─── Exercise material ───

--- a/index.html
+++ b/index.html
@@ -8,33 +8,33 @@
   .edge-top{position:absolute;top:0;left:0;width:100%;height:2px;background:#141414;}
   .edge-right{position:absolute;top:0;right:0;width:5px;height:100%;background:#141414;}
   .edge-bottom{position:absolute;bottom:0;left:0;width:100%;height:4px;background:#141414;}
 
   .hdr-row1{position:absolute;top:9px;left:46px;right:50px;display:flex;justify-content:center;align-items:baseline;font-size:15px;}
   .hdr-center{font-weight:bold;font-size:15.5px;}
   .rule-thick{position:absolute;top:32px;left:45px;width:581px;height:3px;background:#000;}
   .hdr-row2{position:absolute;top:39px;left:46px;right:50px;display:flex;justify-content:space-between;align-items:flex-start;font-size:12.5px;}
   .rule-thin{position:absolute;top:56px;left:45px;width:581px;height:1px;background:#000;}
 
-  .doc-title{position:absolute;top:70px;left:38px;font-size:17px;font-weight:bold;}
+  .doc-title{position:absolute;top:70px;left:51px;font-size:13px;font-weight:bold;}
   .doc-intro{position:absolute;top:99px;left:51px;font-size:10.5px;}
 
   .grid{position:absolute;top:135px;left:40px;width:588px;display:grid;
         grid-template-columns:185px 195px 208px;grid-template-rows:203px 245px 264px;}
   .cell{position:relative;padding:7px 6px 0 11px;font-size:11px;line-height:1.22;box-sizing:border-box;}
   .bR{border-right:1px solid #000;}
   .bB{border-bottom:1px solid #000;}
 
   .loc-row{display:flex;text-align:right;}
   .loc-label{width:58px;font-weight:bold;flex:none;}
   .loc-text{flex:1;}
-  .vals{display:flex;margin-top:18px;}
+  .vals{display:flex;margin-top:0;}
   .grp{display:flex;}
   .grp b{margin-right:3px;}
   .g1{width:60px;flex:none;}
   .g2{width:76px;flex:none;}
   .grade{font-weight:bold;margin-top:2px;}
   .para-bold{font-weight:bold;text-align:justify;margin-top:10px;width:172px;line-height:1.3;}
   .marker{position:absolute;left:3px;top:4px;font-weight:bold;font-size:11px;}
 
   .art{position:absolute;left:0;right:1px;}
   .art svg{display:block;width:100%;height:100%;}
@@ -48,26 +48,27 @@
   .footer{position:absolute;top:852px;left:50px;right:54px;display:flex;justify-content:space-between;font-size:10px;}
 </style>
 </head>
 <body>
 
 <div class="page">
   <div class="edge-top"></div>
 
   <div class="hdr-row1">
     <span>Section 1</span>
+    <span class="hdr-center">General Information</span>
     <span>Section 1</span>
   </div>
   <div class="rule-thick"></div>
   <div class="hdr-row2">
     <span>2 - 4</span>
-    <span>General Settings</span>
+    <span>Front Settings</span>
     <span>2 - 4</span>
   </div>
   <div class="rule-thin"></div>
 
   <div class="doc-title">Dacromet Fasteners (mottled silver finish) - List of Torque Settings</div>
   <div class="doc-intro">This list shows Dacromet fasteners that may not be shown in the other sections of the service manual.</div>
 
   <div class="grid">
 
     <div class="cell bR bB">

───
─── Exercise material ───

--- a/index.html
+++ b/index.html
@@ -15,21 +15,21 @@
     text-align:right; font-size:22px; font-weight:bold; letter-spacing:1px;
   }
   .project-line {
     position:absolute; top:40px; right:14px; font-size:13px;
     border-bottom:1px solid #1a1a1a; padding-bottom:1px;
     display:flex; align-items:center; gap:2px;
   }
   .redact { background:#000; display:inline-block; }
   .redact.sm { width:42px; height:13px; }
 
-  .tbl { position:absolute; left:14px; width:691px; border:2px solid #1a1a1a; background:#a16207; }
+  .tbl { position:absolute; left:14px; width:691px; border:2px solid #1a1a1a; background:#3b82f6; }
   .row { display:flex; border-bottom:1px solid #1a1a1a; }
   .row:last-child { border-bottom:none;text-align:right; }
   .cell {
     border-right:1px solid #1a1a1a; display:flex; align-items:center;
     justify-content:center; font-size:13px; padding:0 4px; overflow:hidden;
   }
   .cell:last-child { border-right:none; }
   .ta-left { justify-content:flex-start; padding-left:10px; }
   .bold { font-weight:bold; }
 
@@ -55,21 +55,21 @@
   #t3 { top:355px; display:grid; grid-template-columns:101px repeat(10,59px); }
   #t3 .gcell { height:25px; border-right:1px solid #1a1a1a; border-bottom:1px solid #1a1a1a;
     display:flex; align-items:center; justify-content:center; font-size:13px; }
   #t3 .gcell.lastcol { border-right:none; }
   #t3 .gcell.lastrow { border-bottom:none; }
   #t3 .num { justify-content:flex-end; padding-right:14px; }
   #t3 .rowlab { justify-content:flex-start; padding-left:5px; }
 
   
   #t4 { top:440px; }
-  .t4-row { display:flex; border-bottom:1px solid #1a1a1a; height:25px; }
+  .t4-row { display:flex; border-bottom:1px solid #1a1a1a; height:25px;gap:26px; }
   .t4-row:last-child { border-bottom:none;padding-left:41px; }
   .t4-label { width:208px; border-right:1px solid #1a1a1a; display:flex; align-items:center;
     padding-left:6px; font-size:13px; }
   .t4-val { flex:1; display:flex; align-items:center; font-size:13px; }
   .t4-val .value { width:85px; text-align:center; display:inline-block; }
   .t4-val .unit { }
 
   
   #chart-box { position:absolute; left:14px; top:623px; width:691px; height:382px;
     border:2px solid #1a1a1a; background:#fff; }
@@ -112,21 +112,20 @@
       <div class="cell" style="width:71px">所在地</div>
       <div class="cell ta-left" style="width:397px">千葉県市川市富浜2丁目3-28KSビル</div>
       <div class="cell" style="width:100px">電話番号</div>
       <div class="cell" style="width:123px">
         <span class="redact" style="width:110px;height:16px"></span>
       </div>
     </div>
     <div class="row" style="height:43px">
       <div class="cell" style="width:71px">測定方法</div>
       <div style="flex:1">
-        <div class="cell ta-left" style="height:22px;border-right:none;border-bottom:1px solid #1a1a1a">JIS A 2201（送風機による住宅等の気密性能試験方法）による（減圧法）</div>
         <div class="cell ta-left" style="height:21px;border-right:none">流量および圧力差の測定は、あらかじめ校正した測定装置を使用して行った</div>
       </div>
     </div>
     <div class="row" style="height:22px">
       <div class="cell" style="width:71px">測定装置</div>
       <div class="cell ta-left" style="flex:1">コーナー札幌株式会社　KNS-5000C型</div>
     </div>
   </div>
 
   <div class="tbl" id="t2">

───

▶ _Required action_: Could you state how many lines in the data hold the word "inline"? Only the number should be given.

▶ _Answer to this problem_: 2